AI researcher ‘turns down $1bn pay offer from Mark Zuckerberg'
Mr Zuckerberg's Meta reportedly offered several researchers who work at Thinking Machines, a San Francisco-based AI start-up, packages worth hundreds of millions of dollars to join the social media giant.
One of those packages would have been worth as much as $1bn over several years, according to a report from Wired, while some researchers were also offered between $200m and $500m over a four-year period. Most deals included an award worth $50m to $100m in the first year.
So far, no staff at the start-up have taken up an offer from Meta.
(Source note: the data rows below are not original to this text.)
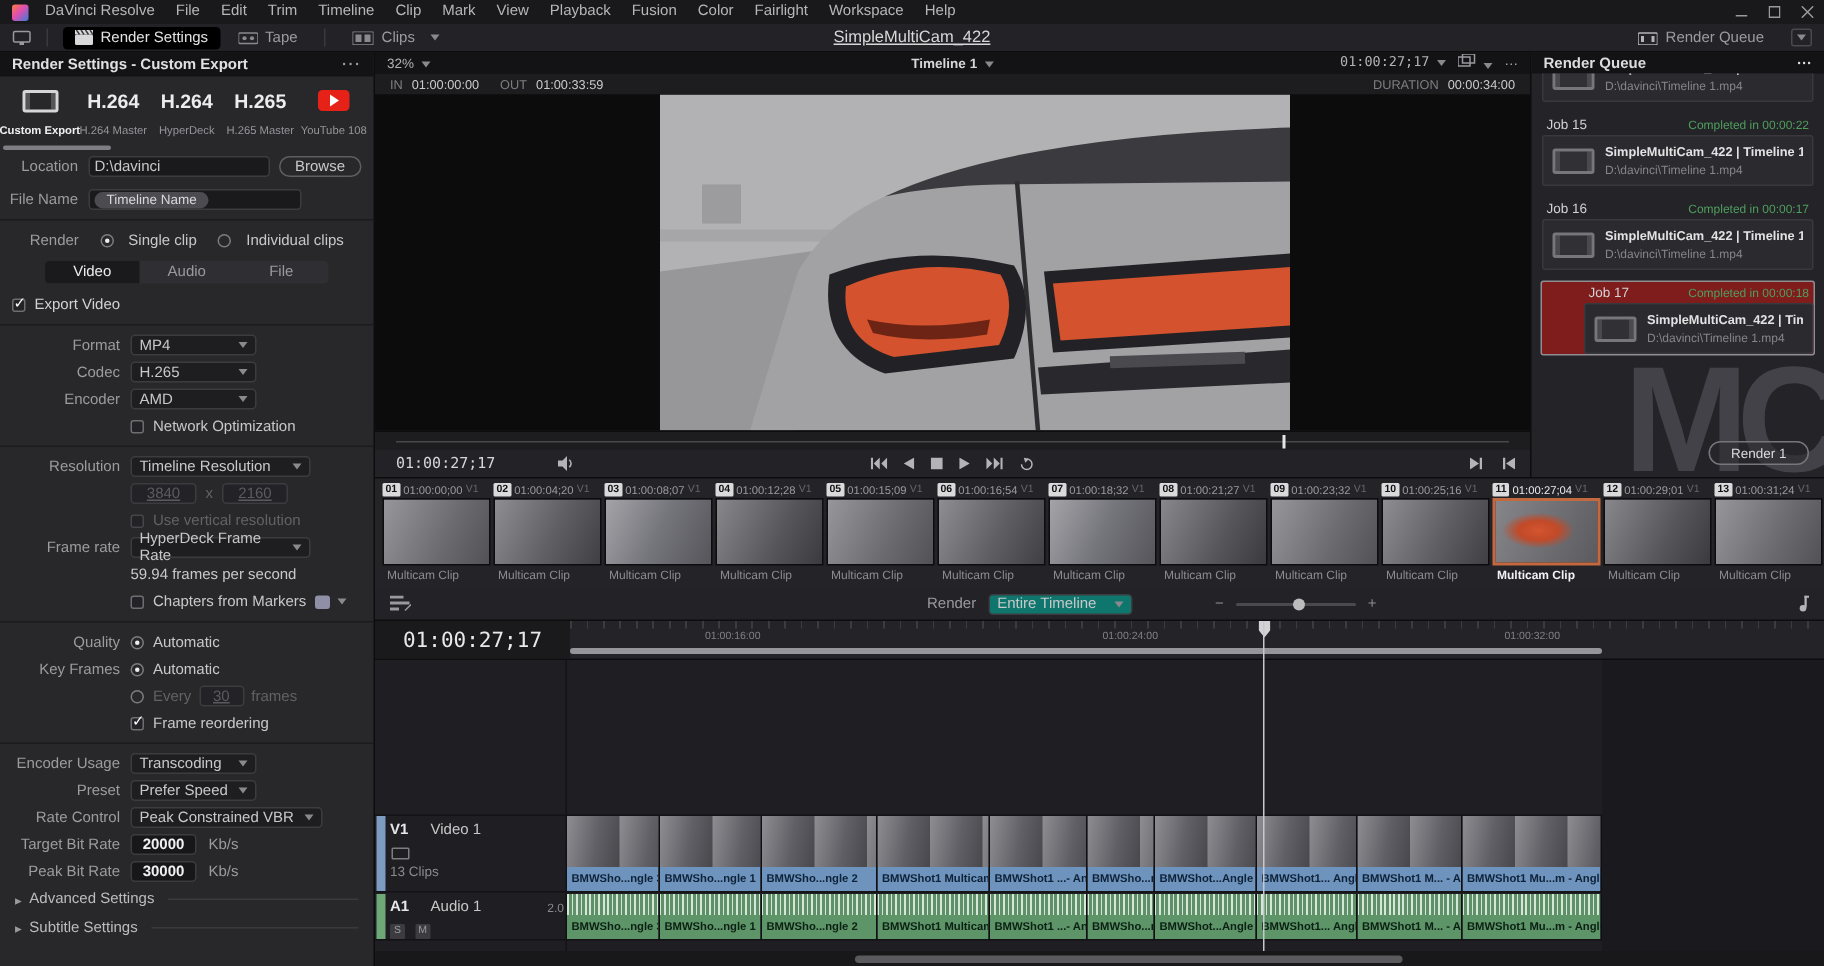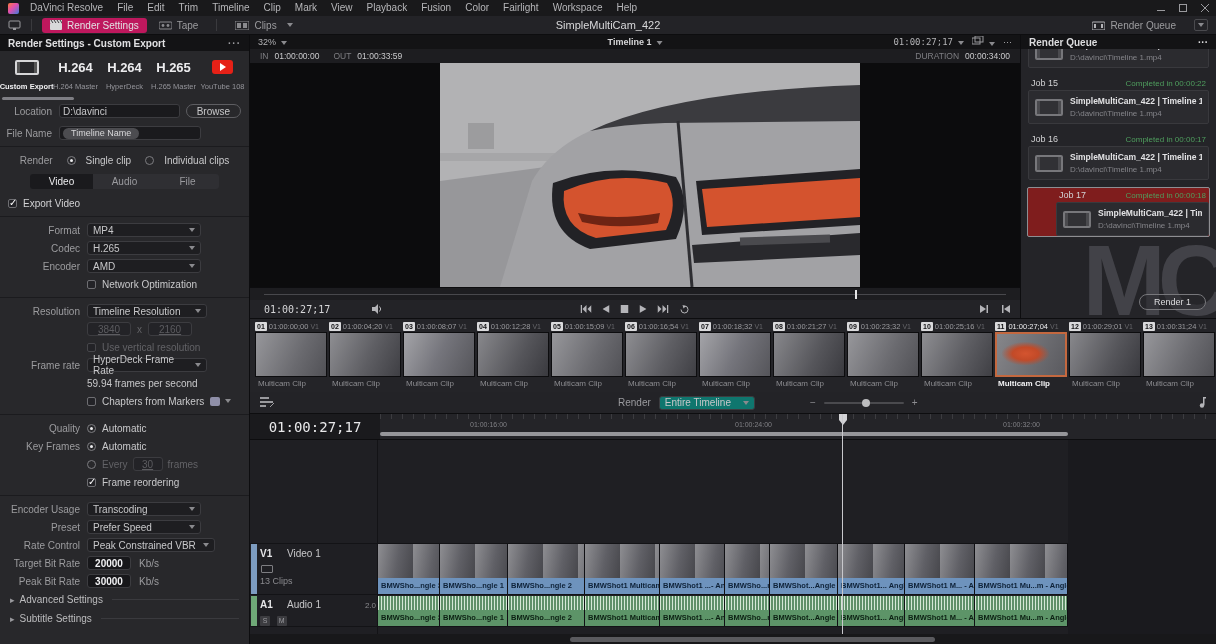--- a/index.html
+++ b/index.html
@@ -19,7 +19,7 @@
   .tb-left { display:flex; align-items:center; padding-left:8px; gap:4px; }
   .tb-sep { width:1px; height:12px; background:#3a3a3e; margin:0 6px; }
   .tb-btn { display:flex; align-items:center; gap:5px; padding:2px 8px; border-radius:3px; color:#9c9c9f; }
-  .tb-btn.active { background:#be185d; color:#e2e2e4; }
+  .tb-btn.active { background:#000000; color:#e2e2e4; }
   .tb-title { position:absolute; left:50%; transform:translateX(-50%); color:#d8d8da; font-size:11px; }
   .tb-right { margin-left:auto; display:flex; align-items:center; gap:10px; padding-right:8px; }
   .collapse-box { border:1px solid #4a4a4e; border-radius:2px; width:14px; height:12px; display:flex; align-items:center; justify-content:center; }

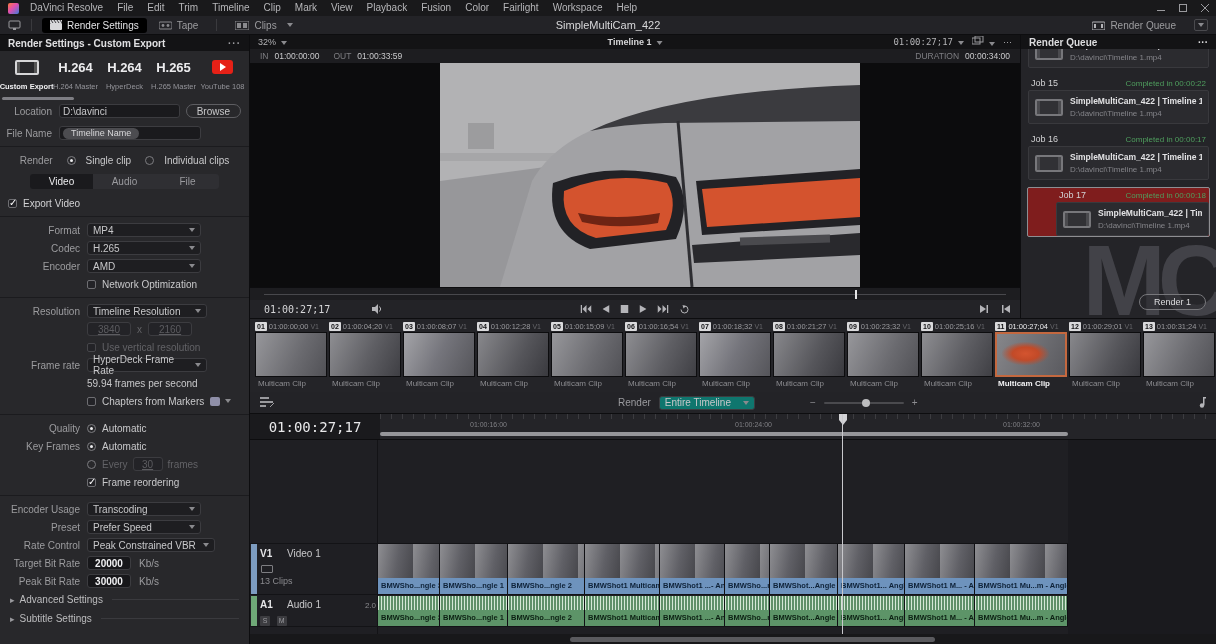--- a/index.html
+++ b/index.html
@@ -20,7 +20,7 @@
   .tb-sep { width:1px; height:12px; background:#3a3a3e; margin:0 6px; }
   .tb-btn { display:flex; align-items:center; gap:5px; padding:2px 8px; border-radius:3px; color:#9c9c9f; }
   .tb-btn.active { background:#000000; color:#e2e2e4; }
-  .tb-title { position:absolute; left:50%; transform:translateX(-50%); color:#d8d8da; font-size:11px; }
+  .tb-title { position:absolute; left:50%; transform:translateX(-50%); color:#d8d8da; font-size:11px;text-decoration:underline; }
   .tb-right { margin-left:auto; display:flex; align-items:center; gap:10px; padding-right:8px; }
   .collapse-box { border:1px solid #4a4a4e; border-radius:2px; width:14px; height:12px; display:flex; align-items:center; justify-content:center; }
   .icon-svg { display:block; }

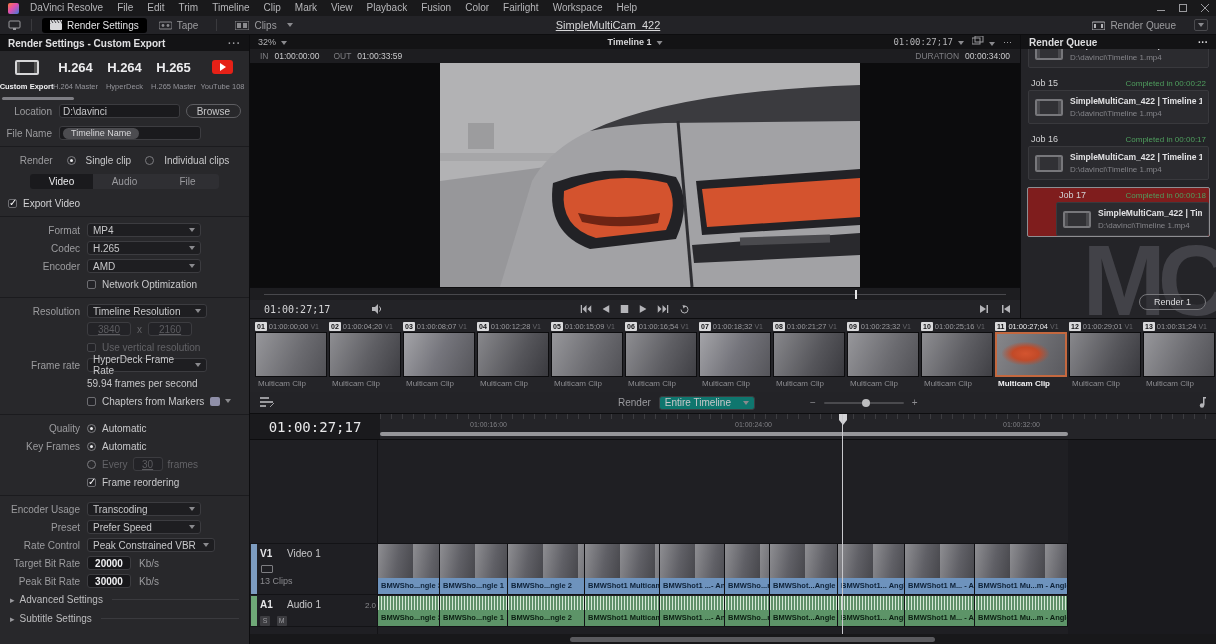--- a/index.html
+++ b/index.html
@@ -44,7 +44,7 @@
   .frow { display:flex; align-items:center; margin:2px 0; min-height:14px; flex:none; }
   .lbl { width:80px; text-align:right; margin-right:7px; color:#9c9c9f; flex:none; }
   .lbl.dim, .dimtext { color:#626266; }
-  .drop { background:#1e1e21; border:1px solid #3c3c40; border-radius:3px; height:14px; display:flex; align-items:center; justify-content:space-between; padding:0 5px; color:#c8c8ca; width:114px; }
+  .drop { background:#1e1e21; border:1px solid #3c3c40; border-radius:3px; height:14px; display:flex; align-items:center; justify-content:space-between; padding:0 5px; color:#c8c8ca; width:84px; }
   .drop.small { width:80px; }
   .numfield { background:#17171a; border:1px solid #3c3c40; border-radius:3px; height:14px; min-width:44px; padding:0 6px; display:flex; align-items:center; justify-content:center; color:#f0f0f2; font-weight:bold; }
   .numfield.dis { color:#5c5c60; font-weight:normal; background:#232327;text-decoration:underline; }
Last month, Thinking Machines raised $2bn at a $12bn valuation, despite having no product.
A spokesman for Meta disputed the claims, although confirmed it had made a 'handful' of offers to staff at Thinking Machines.
'We made offers only to a handful of people at Thinking Machines and while there was one sizeable offer, the details are off,' the spokesman said.
Thinking Machines was founded by 36-year-old Mira Murati, a former OpenAI executive who has become one of the powerful women in tech since launching the company.
AI arms race
The eye-watering pay offers come amid an AI arms race, with tech giants trying to tempt leading AI scientists and programmers to join their efforts over those of rivals.
Sam Altman, the chief executive of OpenAI which owns ChatGPT, previously claimed Meta had offered his staff deals worth as much as $100m.
Mr Zuckerberg has been personally leading a recruitment drive to attract leading scientists and developers to a new lab within Meta in a race against rivals to build highly powerful AI tools.
The Meta chief executive has reportedly been reaching out to dozens of targets with personalised WhatsApp messages and bumper pay deals.
Meta is spending tens of billions of dollars on AI data centres that will be used to help create more powerful machine-learning tools that Mr Zuckerberg has claimed could soon transform the economy and society.
He has also already recruited around 50 leading researchers and experts for a new 'superintelligence' lab within Meta, after growing frustrated at the lack of progress by his own engineers.
Earlier this year, Meta delayed a major update to its AI technology, dubbed Behemoth.
Mr Zuckerberg also engineered a $14.3bn deal to poach Alexandr Wang, the founder of AI business Scale AI, to lead his new team, acquiring a 49pc stake in the start-up in the process.